Manufactured consent is supported by “…effective and powerful ideological institutions that carry out a system-supportive propaganda function by reliance on market forces, internalized assumptions, and self-censorship, and without overt coercion…“.
The Public Procurement and Disposal of Public Property Act (PPDPPA or The Act) was approved by Parliament in 2015 and amended three times by this administration. The Regulations to The Act were approved by Parliament in January 2022, so the stage was set for implementation of this important law. This series deals with the intentional series of delays now emerging from our AG and the Judiciary.
Our Judiciary made formal objections to The Act, which was already approved by Parliament. It is a piercing irony that those submissions were unsupported by any citations or research, none whatsoever.

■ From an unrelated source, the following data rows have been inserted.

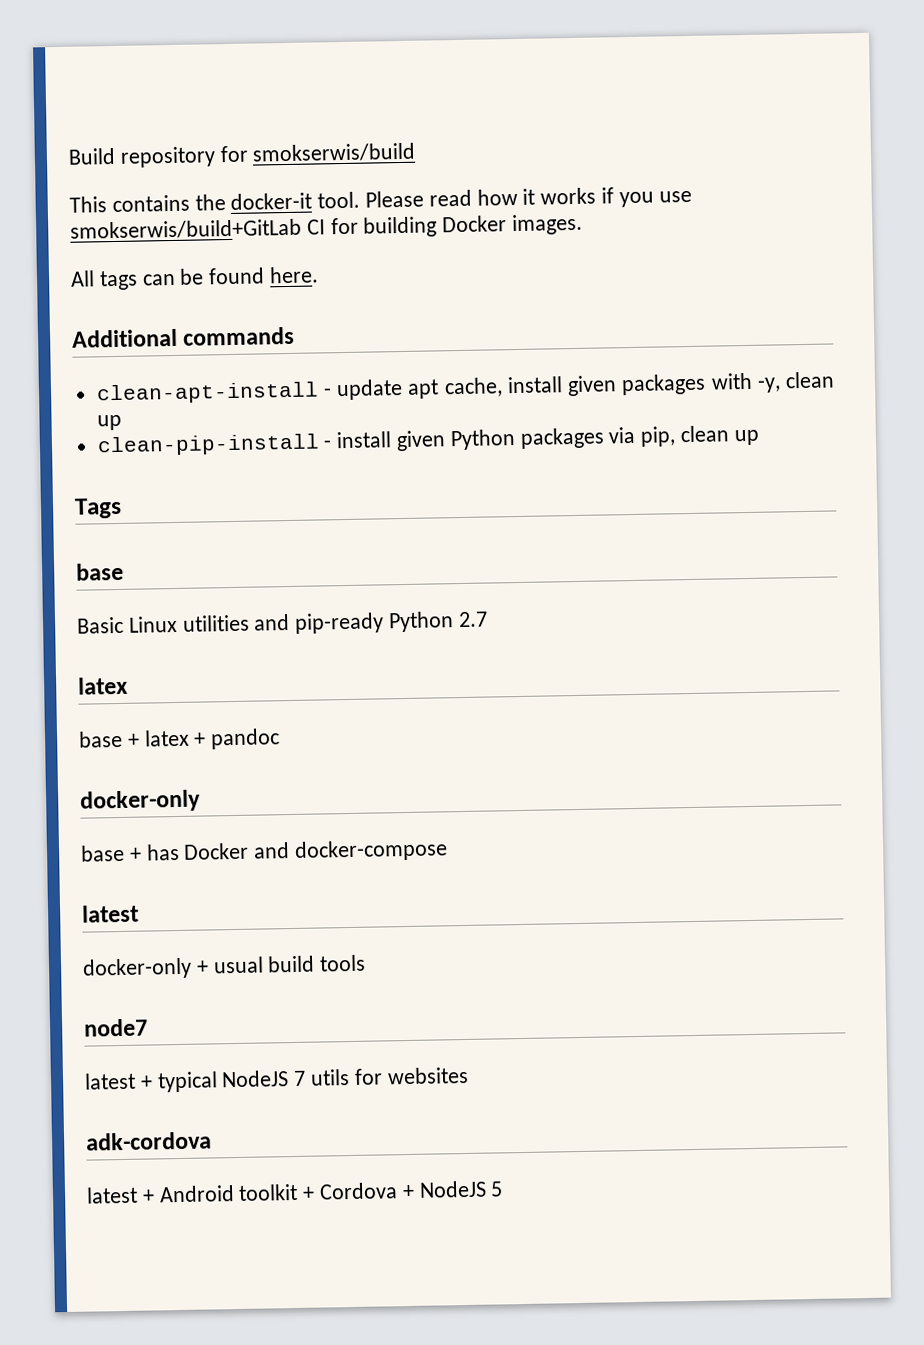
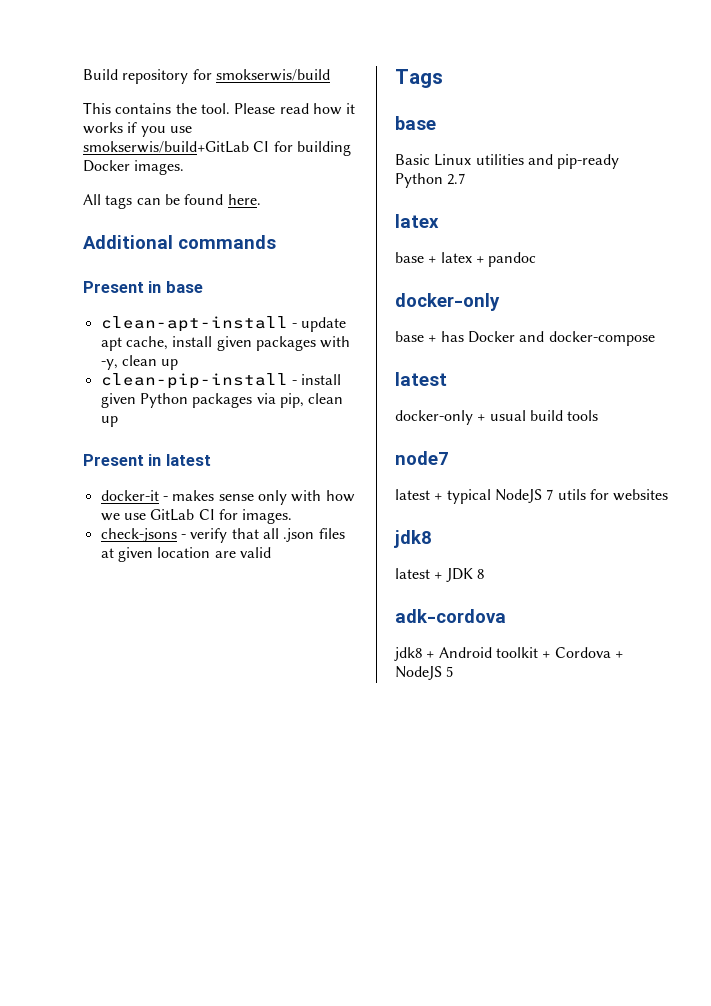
- This contains the docker-it tool.
+ This contains the tool.
+ Present in base
+ Present in latest
+ docker-it - makes sense only with how we use GitLab CI for images.
+ check-jsons - verify that all .json files at given location are valid
  latest + typical NodeJS 7 utils for websites
+ jdk8
+ latest + JDK 8
- latest + Android toolkit + Cordova + NodeJS 5
+ jdk8 + Android toolkit + Cordova + NodeJS 5

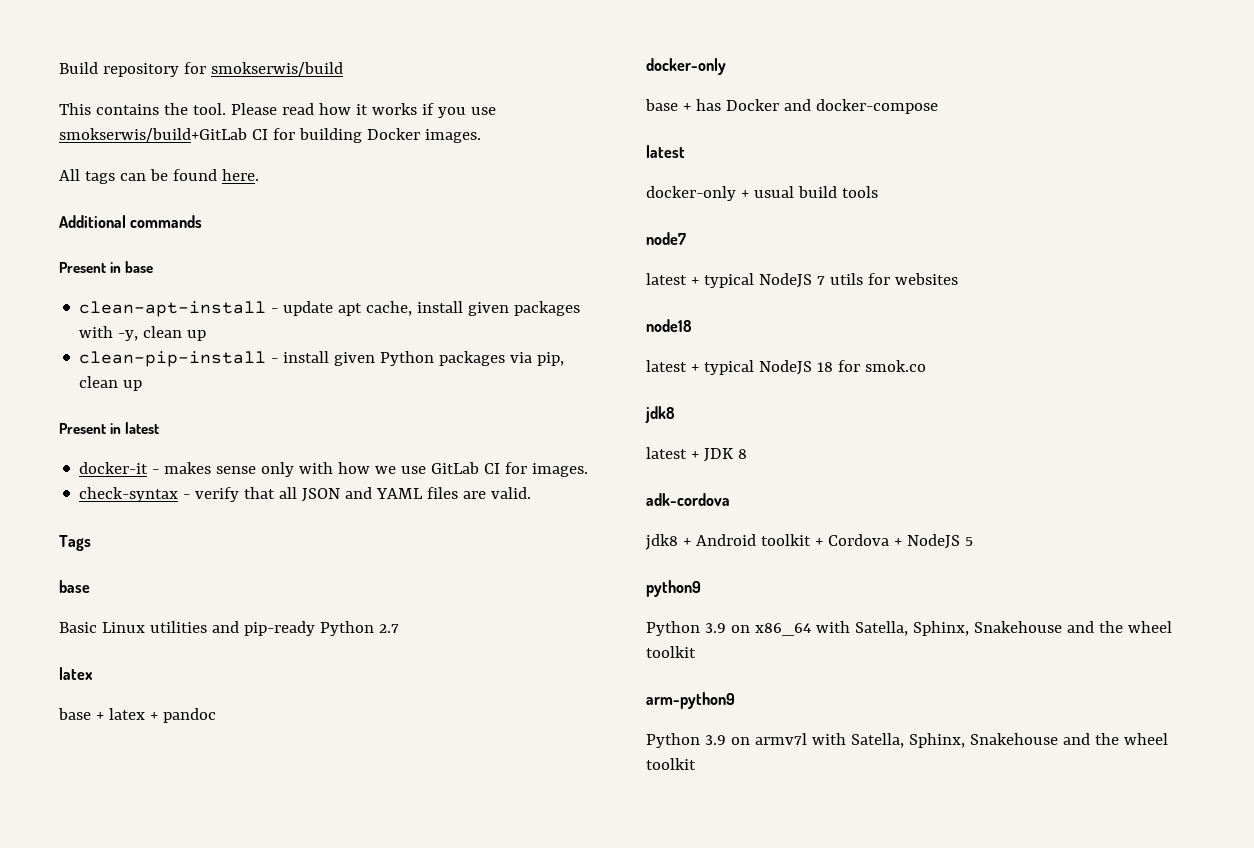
- check-jsons - verify that all .json files at given location are valid
+ check-syntax - verify that all JSON and YAML files are valid.
+ node18
+ latest + typical NodeJS 18 for smok.co
+ python9
+ Python 3.9 on x86_64 with Satella, Sphinx, Snakehouse and the wheel toolkit
+ arm-python9
+ Python 3.9 on armv7l with Satella, Sphinx, Snakehouse and the wheel toolkit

Professional Responsibility is one of the important lenses to examine the new Public Procurement law and the implementation challenges.
Grand Corruption is impossible without the active assistance, advice and scheming of Professionals — Lawyers, Bankers, Accountants, Engineers, Surveyors. The Thieves cannot function without the Professionals, after all, as the old saying goes: “The Upholder is worse than the Thief!” That old saying speaks to the particular responsibilities which are vested in the Professional Class.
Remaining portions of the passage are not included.